Wer schon am Klappentext mit anderen Autoren verglichen wird, ist halt ein armes Schwein.

Wenn ein Autor schon von seinem Verlag mit anderen Autoren verglichen wird, ist dieser Autor ein armes Schwein. Normalerweise ist das ja einfallslosen Kulturjournalisten vorbehalten, sich in Kulturanalogien zu ergehen.
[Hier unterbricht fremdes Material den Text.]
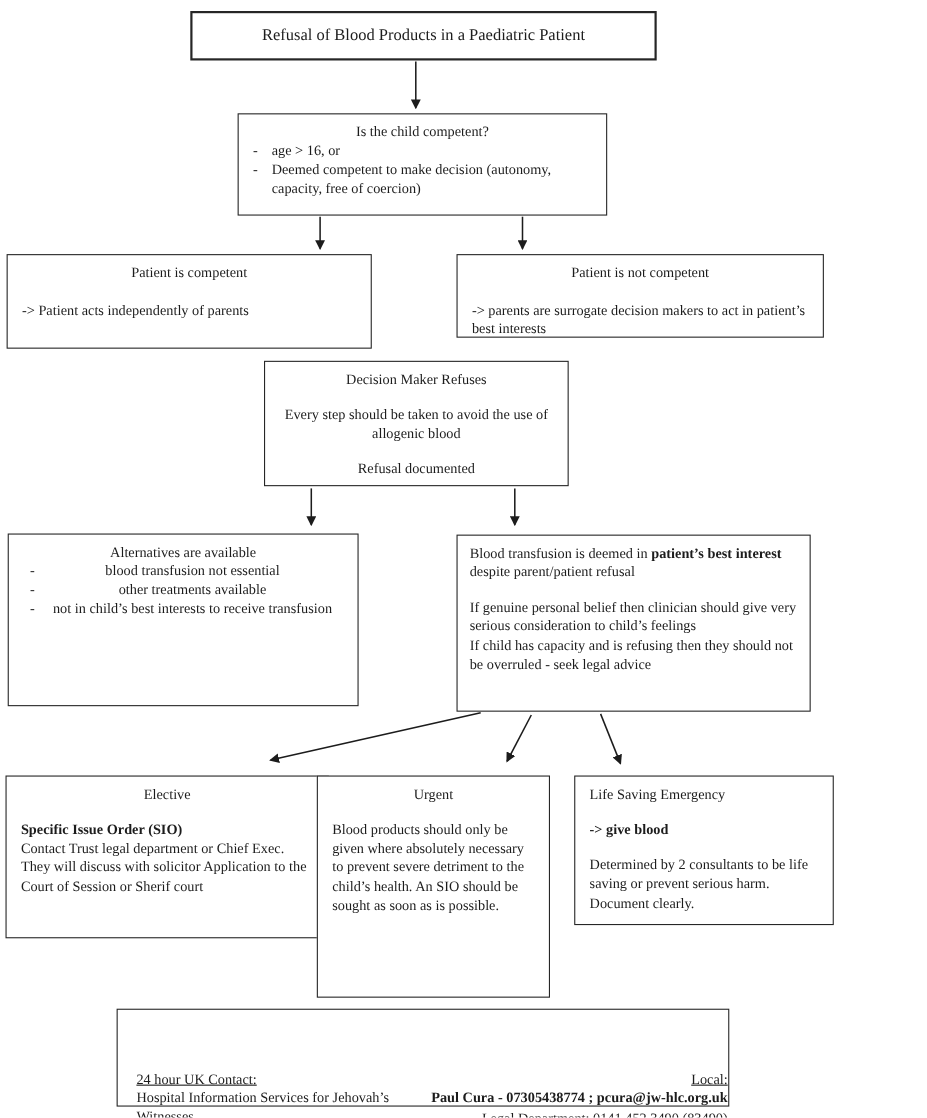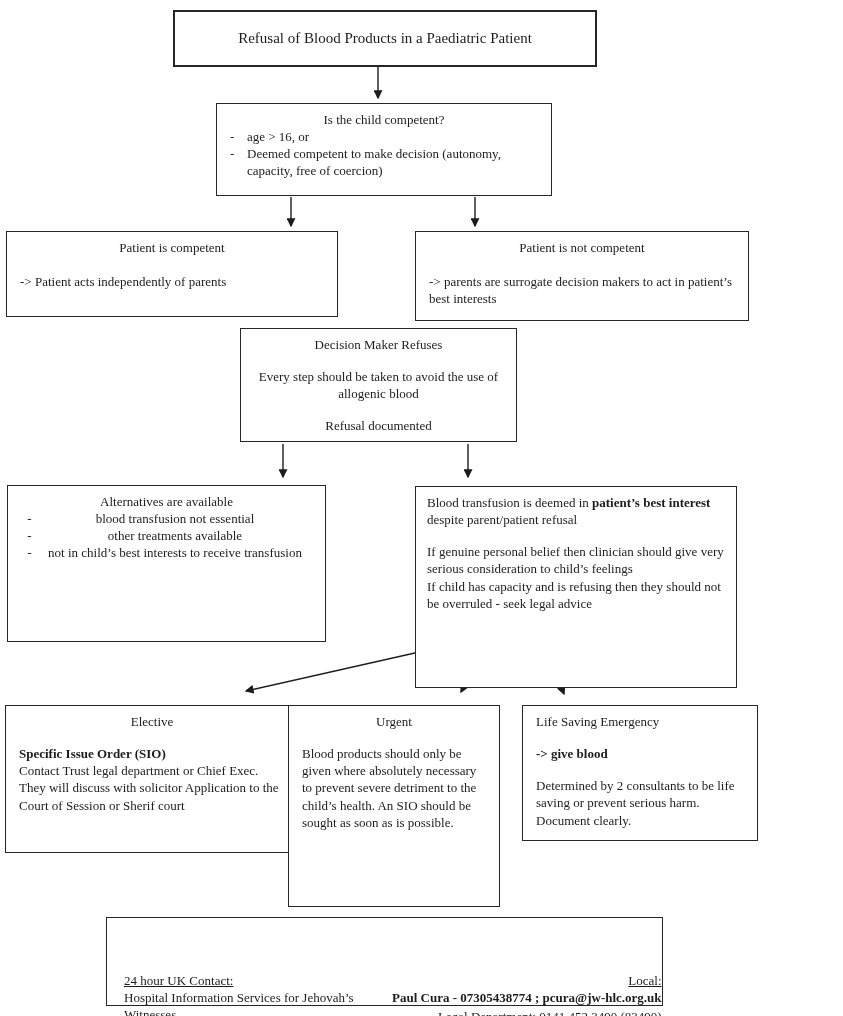--- a/index.html
+++ b/index.html
@@ -55,42 +55,42 @@
     <line x1="378" y1="56" x2="378" y2="98" stroke="#1c1c1c" stroke-width="1.4" marker-end="url(#ah)"></line>
     <line x1="291" y1="197" x2="291" y2="226" stroke="#1c1c1c" stroke-width="1.4" marker-end="url(#ah)"></line>
     <line x1="475" y1="197" x2="475" y2="226" stroke="#1c1c1c" stroke-width="1.4" marker-end="url(#ah)"></line>
     <line x1="283" y1="444" x2="283" y2="477" stroke="#1c1c1c" stroke-width="1.4" marker-end="url(#ah)"></line>
     <line x1="468" y1="444" x2="468" y2="477" stroke="#1c1c1c" stroke-width="1.4" marker-end="url(#ah)"></line>
     <line x1="437" y1="648" x2="246" y2="691" stroke="#1c1c1c" stroke-width="1.4" marker-end="url(#ah)"></line>
     <line x1="483" y1="650" x2="461" y2="692" stroke="#1c1c1c" stroke-width="1.4" marker-end="url(#ah)"></line>
     <line x1="546" y1="649" x2="564" y2="694" stroke="#1c1c1c" stroke-width="1.4" marker-end="url(#ah)"></line>
   </svg>
 
-  <div class="box title-box" style="left:173px; top:10px; width:424px; height:57px;">
+  <div class="box title-box" style="left:173px; top:10px; width:424px; height:45px;">
     <div>Refusal of Blood Products in a Paediatric Patient</div>
   </div>
 
   <div class="box pad" style="left:216px; top:103px; width:336px; height:93px;">
     <div class="box-title-center">Is the child competent?</div>
     <div class="bullet-row">
       <span class="marker">-</span>
       <span class="btext">age &gt; 16, or</span>
     </div>
     <div class="bullet-row">
       <span class="marker">-</span>
       <span class="btext">Deemed competent to make decision (autonomy, capacity, free of coercion)</span>
     </div>
   </div>
 
   <div class="box pad" style="left:6px; top:231px; width:332px; height:86px;">
     <div class="box-title-center">Patient is competent</div>
     <div class="gap-top">-&gt; Patient acts independently of parents</div>
   </div>
 
-  <div class="box pad" style="left:415px; top:231px; width:334px; height:90px;">
+  <div class="box pad" style="left:415px; top:231px; width:334px; height:76px;">
     <div class="box-title-center">Patient is not competent</div>
     <div class="gap-top">-&gt; parents are surrogate decision makers to act in patient’s best interests</div>
   </div>
 
   <div class="box pad box-title-center" style="left:240px; top:328px; width:277px; height:114px; padding-left:9px; padding-right:9px;">
     <div>Decision Maker Refuses</div>
     <div class="gap-top-sm">Every step should be taken to avoid the use of allogenic blood</div>
     <div class="gap-top-sm">Refusal documented</div>
   </div>
 
@@ -103,21 +103,21 @@
     <div class="bullet-row">
       <span class="marker">-</span>
       <span class="btext">other treatments available</span>
     </div>
     <div class="bullet-row">
       <span class="marker">-</span>
       <span class="btext">not in child’s best interests to receive transfusion</span>
     </div>
   </div>
 
-  <div class="box pad" style="left:415px; top:486px; width:322px; height:202px; padding-left:11px; padding-right:11px;">
+  <div class="box pad" style="left:415px; top:486px; width:322px; height:161px; padding-left:11px; padding-right:11px;">
     <div><span>Blood transfusion is deemed in </span><span class="bold">patient’s best interest</span><span> despite parent/patient refusal</span></div>
     <div class="gap-top-sm">If genuine personal belief then clinician should give very serious consideration to child’s feelings</div>
     <div>If child has capacity and is refusing then they should not be overruled - seek legal advice</div>
   </div>
 
   <div class="box pad" style="left:5px; top:705px; width:294px; height:148px;">
     <div class="box-title-center">Elective</div>
     <div class="bold gap-top-sm">Specific Issue Order (SIO)</div>
     <div>Contact Trust legal department or Chief Exec. They will discuss with solicitor Application to the Court of Session or Sherif court</div>
   </div>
Im Fall von Ziemowit Szczereks „Mordor kommt und frißt uns alle auf“ erledigt das allerdings schon der Verlag: „Jack Kerouac“, „Gonzo“, „Hunter S. Thompson“ und „Fear and Loathing in Las Vegas“ sind die über den Klappentext verteilten Reizworte, die dem Autor Einfallslosigkeit unterstellen.

Nicht ganz zu Unrecht. Das Buch ist eine Aneinanderreihung übler Klischees über Klischees, geschrieben mit einer Alles-ist-so-arg-alles-ist-so-aufregend-Haltung, wie sie einem Boulevardjournalisten in Vor-Internet-Zeiten oder einem Hund vor dem Gassigehen geziemen würde und die auch die paar hübschen eingestreuten Formulierungen ungefähr so brachial erstickt wie die Schweißausdünstungen eines Coca Cola-Mannes das Interesse an seinem Sixpack (damit man mal ein Bild von der doch nicht so mächtigen Wortgewaltigkeit bekommt …).

Ein paar Worte zu kennen macht halt keinen Autor aus und ein lesbares Buch entsteht halt auch nicht durch eine Anhäufung von Seiten, sondern durch eine Story.

Schade drum. So ist das eine Sammlung verabenteuerlichter Burgenländerwitze ohne Pointe, nur erzählt sie eben ein Pole über Ukrainer.

Ljubko Deresch hatte in Sachen Ukraine weit mehr zu erzählen.